Antonio Marras took to the sea for Spring and came back to dry land with the best collection he's showed for years. Maybe it was the discipline of the color scheme, maybe it was the personal resonance of the theme…ours was not to reason why, ours was simply to enjoy the passing parade, and the music provided by a surf/mariachi quartet, each of them playing in his own little boat floating on a sea of books. A drowned library—a poetic, cinematic image that was one of Marras' most memorable (and he's created some doozies).
The collection combined memories of the fishermen in Alghero in Sardinia, where Marras grew up, with his fanboy feeling for Montgomery Clift as the sailor Prew, adrift on a naval base in From Here to Eternity. Breton stripes, kerchiefs, and berets covered the Alghero waterfront, a boxy linen-weave suit and bird-of-paradise prints evoked Honolulu in the 1940s, the world of From Here… A T-shirt graphic depicted Clift's face surreally encaged in a lighthouse, which was perhaps Marras' way of acknowledging that the actor was notoriously trapped in his own personal torment. (You can jump to conclusions like this with Marras. Promise, you can.)
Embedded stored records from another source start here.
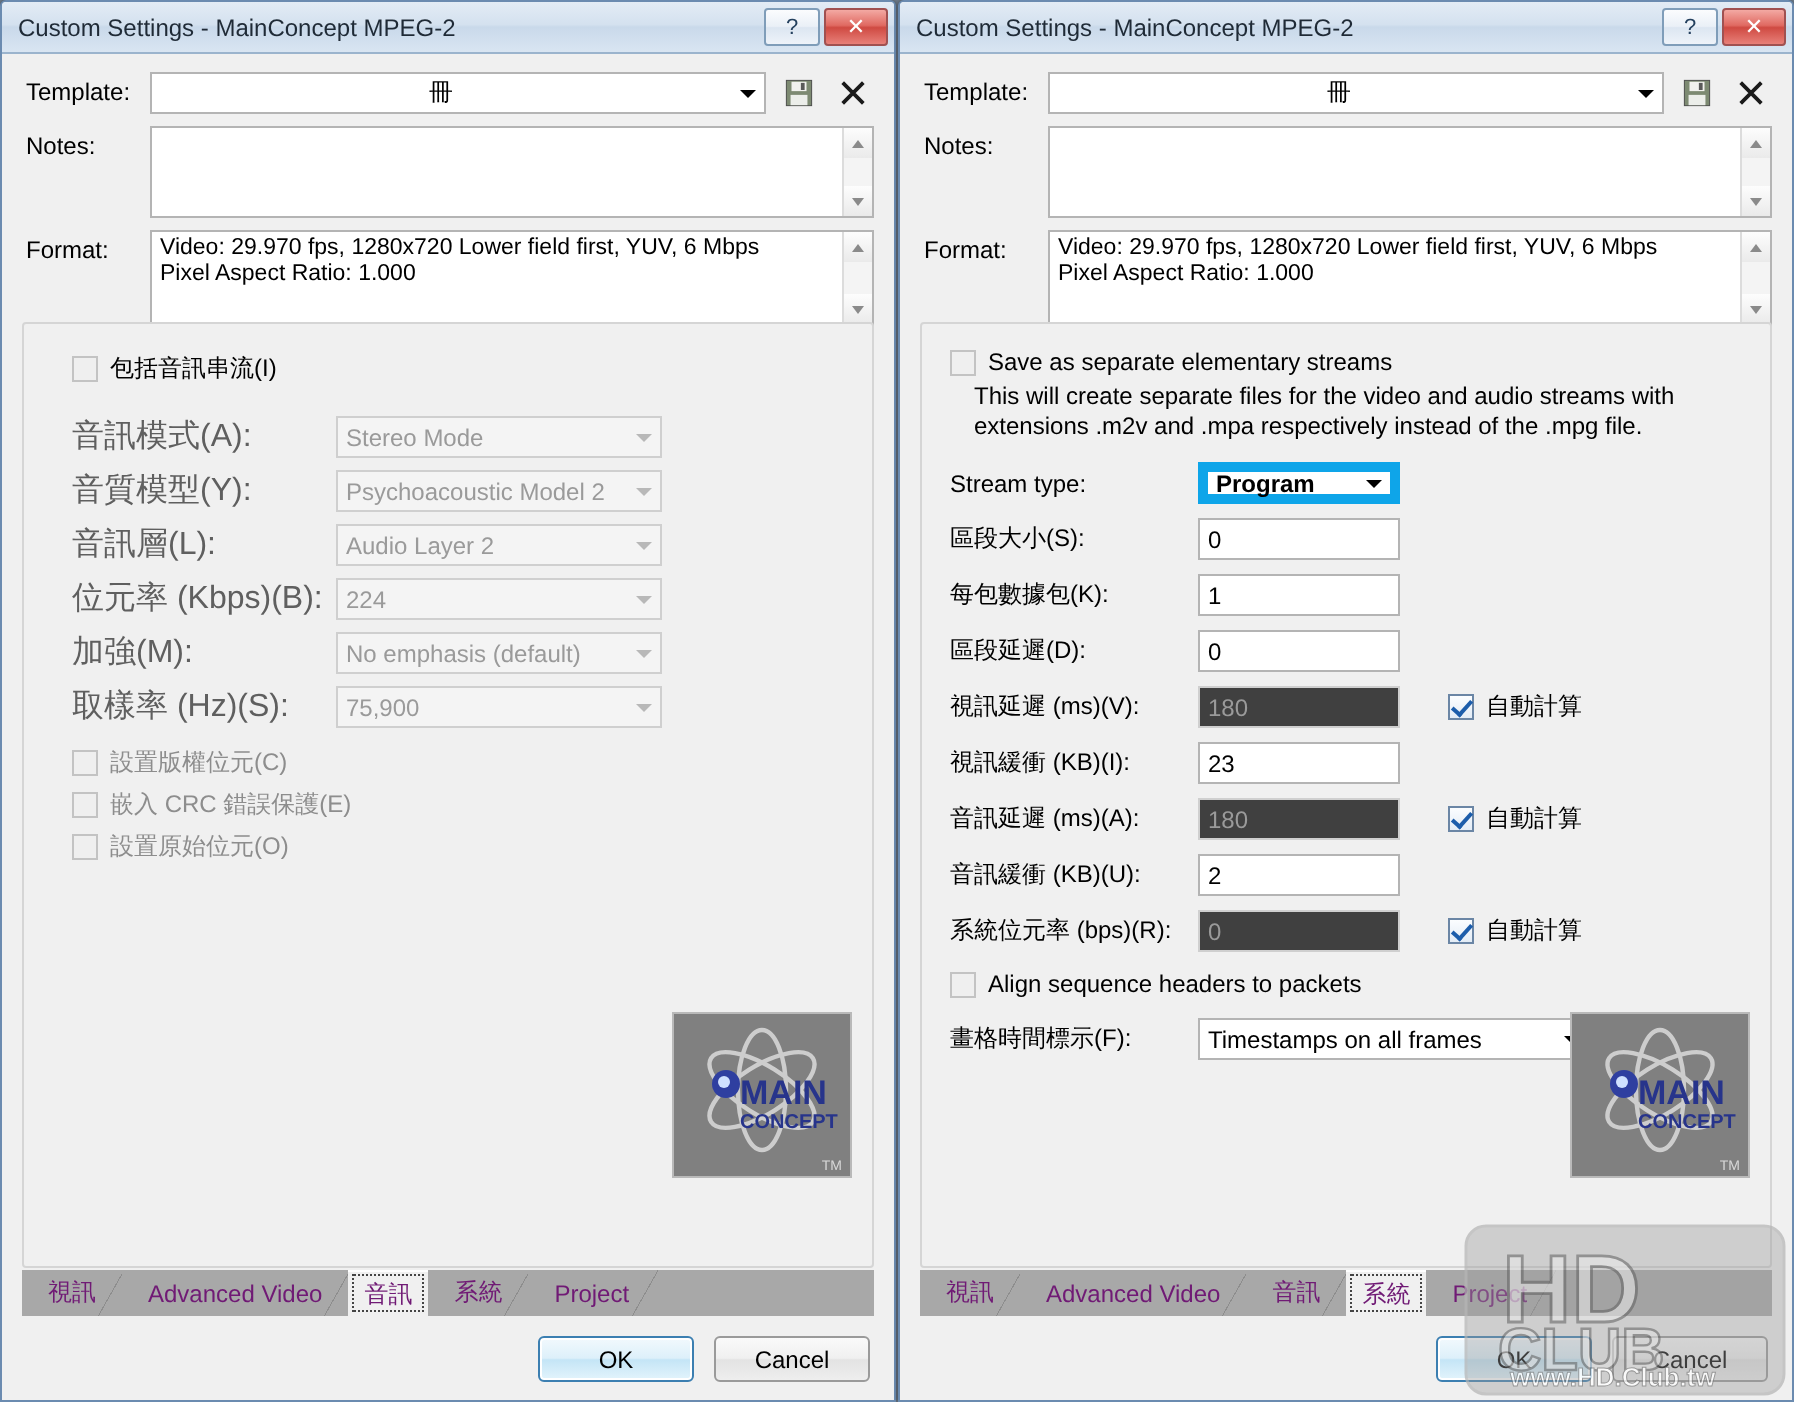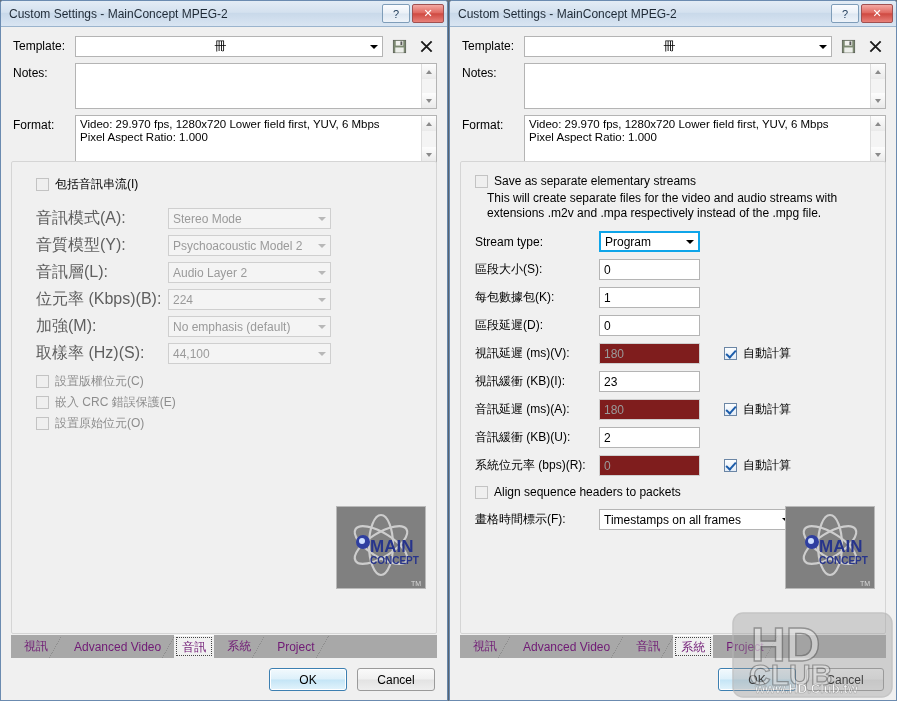--- a/index.html
+++ b/index.html
@@ -184,7 +184,7 @@
   .combo .cval { flex: 1; overflow: hidden; white-space: nowrap; }
   .combo.disabled { background: #f4f4f4; border-color: #cfcfcf; color: #9a9a9a; }
   .combo.disabled .caret { border-top-color: #b8b8b8; }
-  .combo.focused { border: 2px solid #0ea5e9; }
+  .combo.focused { border: 5px solid #0ea5e9; font-weight: bold; }
   .textin.disabled { background: #7f1d1d; border-color: #cfcfcf; color: #9a9a9a; }
 
   

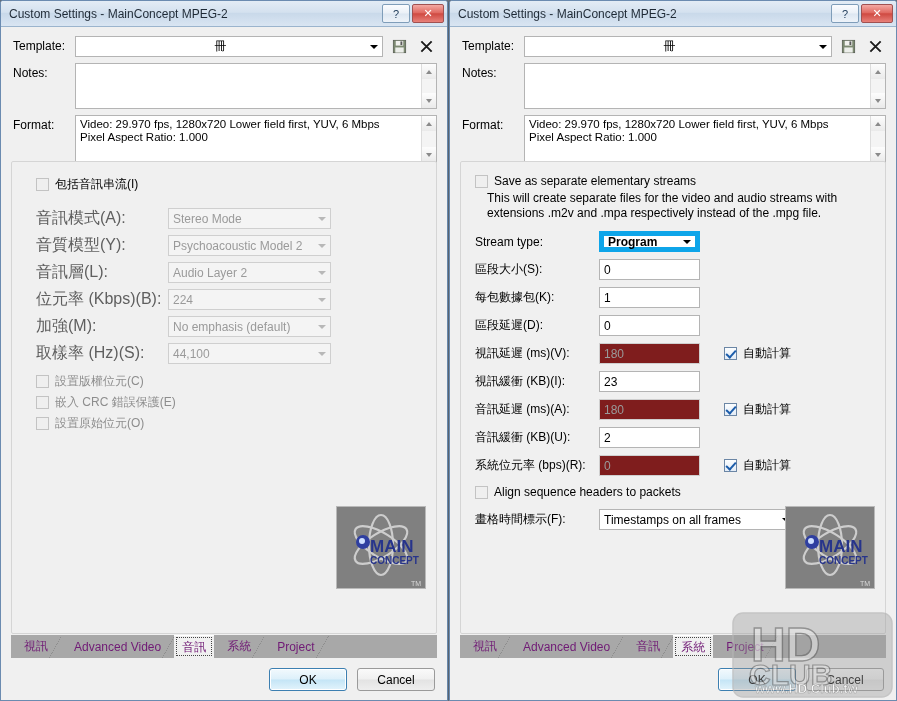--- a/index.html
+++ b/index.html
@@ -435,7 +435,7 @@
             <span class="lbl">取樣率 (Hz)(S):</span>
             <span class="ctl">
               <span class="combo disabled">
-                <span class="cval">44,100</span>
+                <span class="cval">75,900</span>
                 <span class="combo-arrow">
                     <span class="caret"></span>
                   </span>

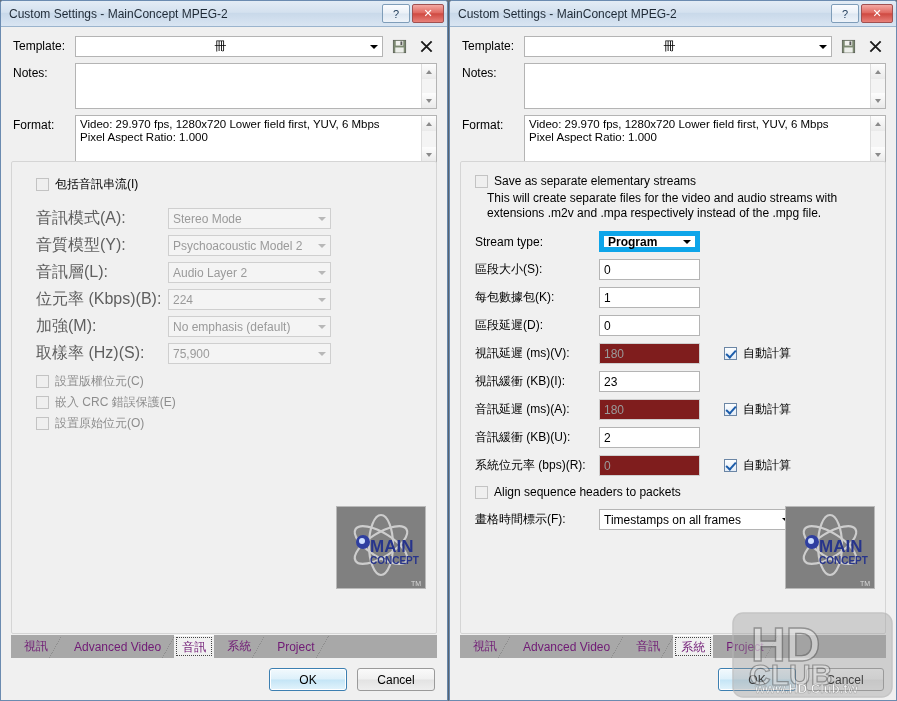--- a/index.html
+++ b/index.html
@@ -185,7 +185,7 @@
   .combo.disabled { background: #f4f4f4; border-color: #cfcfcf; color: #9a9a9a; }
   .combo.disabled .caret { border-top-color: #b8b8b8; }
   .combo.focused { border: 5px solid #0ea5e9; font-weight: bold; }
-  .textin.disabled { background: #7f1d1d; border-color: #cfcfcf; color: #9a9a9a; }
+  .textin.disabled { background: #404040; border-color: #cfcfcf; color: #9a9a9a; }
 
   
   .audio-body { padding: 14px 0 0 0; position: relative; height: 100%; }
Literal references dispensed with, the designer used his bottomless appetite for embellishment with admirable restraint this time round. The showiest pieces were cut from Japanese cotton printed with squirming tentacles and overlaid with patches of lace for depth and texture. Overlaid but not overworked, which is where Marras can sometimes go. Otherwise, there was a crispness, an almost military precision, to the navy tailoring and a series of blousons, peacoats, and field jackets. Marras mixed in some womenswear to show how his proposal jumped genders. It looked pretty good, too. And worth more than a footnote were Alberto Fasciani's shoes.